Des failles profondes dans le système judiciaire burkinabè
Selon des informations consultées ce jeudi, une dizaine de hauts magistrats au Burkina Faso, incluant des présidents de chambre, un procureur général et un juge d’instruction, font l’objet de poursuites pour des faits de corruption. Ces arrestations, survenues au cours du mois d’octobre, découlent d’une série d’auditions qui ont mis en lumière « un vaste réseau d’agents indélicats au sein de la cour d’appel de Ouagadougou », a précisé le capitaine Farouk Azaria Sorgho, porte-parole du Korag, l’entité chargée de concrétiser la « révolution progressiste populaire » promue par le pouvoir militaire.
Des enjeux financiers considérables
Le porte-parole a souligné que « d’importantes sommes d’argent ont été versées pour des actes de corruption et d’influence, conduisant à des instructions biaisées et des jugements partiaux ». Une affaire spécifique, impliquant une dizaine de douaniers qui avaient bénéficié d’un non-lieu, est particulièrement ciblée.

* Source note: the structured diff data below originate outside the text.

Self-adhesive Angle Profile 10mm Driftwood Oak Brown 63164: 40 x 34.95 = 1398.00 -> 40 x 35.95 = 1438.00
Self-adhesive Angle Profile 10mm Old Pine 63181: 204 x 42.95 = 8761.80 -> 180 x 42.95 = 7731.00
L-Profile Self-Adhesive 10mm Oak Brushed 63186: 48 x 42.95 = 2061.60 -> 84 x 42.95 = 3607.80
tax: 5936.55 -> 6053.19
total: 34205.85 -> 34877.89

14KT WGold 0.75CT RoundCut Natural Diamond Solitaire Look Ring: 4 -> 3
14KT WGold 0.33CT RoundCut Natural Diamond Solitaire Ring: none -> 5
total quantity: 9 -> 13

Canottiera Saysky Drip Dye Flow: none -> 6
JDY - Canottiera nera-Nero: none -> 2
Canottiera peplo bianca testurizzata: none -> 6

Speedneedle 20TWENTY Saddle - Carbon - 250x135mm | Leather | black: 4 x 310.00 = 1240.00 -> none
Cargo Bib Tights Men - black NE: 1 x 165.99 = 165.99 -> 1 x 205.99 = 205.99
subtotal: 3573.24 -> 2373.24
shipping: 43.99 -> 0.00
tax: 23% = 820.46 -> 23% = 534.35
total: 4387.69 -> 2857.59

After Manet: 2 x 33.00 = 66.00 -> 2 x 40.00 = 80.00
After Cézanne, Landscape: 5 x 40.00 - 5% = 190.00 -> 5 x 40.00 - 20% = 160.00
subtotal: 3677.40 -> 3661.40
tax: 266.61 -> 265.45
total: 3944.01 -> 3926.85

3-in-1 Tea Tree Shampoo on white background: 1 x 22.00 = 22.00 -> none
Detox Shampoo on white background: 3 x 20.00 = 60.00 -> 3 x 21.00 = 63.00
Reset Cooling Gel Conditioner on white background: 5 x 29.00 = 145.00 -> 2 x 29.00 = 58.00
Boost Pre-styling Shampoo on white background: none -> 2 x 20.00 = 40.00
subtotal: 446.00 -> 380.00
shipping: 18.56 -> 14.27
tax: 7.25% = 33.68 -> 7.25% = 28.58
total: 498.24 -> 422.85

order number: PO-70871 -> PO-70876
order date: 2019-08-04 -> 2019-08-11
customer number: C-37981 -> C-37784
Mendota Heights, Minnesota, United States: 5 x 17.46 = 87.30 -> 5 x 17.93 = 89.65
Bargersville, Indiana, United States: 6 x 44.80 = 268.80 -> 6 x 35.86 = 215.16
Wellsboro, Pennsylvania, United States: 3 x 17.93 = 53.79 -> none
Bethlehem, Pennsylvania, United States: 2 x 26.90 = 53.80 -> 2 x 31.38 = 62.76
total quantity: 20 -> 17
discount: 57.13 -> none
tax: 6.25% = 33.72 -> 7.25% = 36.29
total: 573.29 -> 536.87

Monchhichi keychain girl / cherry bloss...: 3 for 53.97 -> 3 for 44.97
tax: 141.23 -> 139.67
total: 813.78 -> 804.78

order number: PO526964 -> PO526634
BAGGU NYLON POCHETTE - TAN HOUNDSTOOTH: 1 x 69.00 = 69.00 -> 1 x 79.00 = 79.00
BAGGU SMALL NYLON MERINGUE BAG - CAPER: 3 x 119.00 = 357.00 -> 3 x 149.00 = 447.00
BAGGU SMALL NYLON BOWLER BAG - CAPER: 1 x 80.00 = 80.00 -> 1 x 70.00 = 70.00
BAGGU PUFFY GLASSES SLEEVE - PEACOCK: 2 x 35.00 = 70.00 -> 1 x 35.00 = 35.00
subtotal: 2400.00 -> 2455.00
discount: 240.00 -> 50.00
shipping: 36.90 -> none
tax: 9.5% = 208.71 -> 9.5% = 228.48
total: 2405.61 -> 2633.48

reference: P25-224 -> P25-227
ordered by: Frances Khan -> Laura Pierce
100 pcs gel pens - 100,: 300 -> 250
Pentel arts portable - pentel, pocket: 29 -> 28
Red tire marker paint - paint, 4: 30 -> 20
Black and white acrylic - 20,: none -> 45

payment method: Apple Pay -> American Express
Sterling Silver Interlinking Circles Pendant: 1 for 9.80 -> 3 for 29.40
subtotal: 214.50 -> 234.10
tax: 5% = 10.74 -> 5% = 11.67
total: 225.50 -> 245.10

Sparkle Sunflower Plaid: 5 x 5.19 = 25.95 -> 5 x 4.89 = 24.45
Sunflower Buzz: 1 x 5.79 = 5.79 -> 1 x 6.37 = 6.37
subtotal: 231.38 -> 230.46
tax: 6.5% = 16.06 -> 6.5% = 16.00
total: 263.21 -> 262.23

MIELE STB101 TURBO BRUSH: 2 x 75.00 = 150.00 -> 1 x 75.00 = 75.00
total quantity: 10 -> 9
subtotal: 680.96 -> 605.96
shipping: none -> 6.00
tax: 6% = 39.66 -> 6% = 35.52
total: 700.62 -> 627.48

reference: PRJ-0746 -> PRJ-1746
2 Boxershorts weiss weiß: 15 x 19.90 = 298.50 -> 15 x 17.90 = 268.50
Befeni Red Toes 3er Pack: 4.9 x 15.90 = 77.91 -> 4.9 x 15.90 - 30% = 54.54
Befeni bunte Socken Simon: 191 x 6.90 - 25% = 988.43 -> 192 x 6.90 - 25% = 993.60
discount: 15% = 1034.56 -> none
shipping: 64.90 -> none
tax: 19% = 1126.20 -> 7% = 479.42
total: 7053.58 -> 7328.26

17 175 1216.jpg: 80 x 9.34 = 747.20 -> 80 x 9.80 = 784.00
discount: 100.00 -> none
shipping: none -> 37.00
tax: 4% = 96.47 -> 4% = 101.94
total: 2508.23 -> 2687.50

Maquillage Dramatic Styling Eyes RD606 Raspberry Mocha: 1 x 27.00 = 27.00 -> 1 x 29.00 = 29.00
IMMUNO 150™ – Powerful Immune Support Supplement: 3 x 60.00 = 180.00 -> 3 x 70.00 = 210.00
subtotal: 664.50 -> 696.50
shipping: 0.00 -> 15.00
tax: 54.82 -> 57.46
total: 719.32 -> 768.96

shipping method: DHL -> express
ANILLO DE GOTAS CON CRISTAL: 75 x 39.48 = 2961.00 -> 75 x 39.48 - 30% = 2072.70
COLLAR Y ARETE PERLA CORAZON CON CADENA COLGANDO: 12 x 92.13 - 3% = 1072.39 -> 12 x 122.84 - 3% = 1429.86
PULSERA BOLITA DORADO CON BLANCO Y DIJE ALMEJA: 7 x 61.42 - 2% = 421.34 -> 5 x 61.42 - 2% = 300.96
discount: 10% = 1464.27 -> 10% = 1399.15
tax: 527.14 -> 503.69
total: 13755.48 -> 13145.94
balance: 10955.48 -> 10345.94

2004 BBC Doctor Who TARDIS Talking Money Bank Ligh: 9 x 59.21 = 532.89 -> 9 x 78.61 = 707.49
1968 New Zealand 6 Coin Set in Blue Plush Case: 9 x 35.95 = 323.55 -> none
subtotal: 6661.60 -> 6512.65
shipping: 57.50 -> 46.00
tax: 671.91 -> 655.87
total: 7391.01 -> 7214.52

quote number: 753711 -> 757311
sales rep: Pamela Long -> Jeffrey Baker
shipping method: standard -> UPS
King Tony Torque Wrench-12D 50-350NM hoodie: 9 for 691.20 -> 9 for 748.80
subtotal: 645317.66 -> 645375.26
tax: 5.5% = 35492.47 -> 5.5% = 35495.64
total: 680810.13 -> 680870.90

Le Korag qualifie cette décision de « mascarade judiciaire » et estime qu’elle « fragilise la lutte contre la corruption ».
Le gouvernement militaire promet une action ferme
S’inspirant des idéaux de Thomas Sankara, le régime du capitaine Traoré, en place depuis 2022, a érigé la lutte contre la corruption en principe fondamental de sa gouvernance. « Nous intensifierons la lutte contre la corruption et l’impunité des acteurs judiciaires », a affirmé le capitaine Sorgho, dénonçant par la même occasion un « grave dysfonctionnement au sein de la chaîne de justice ». Le pouvoir militaire, souvent critiqué pour sa répression des voix dissidentes, cherche ainsi à projeter une image de détermination face aux dérives internes qui pourraient ternir sa réputation.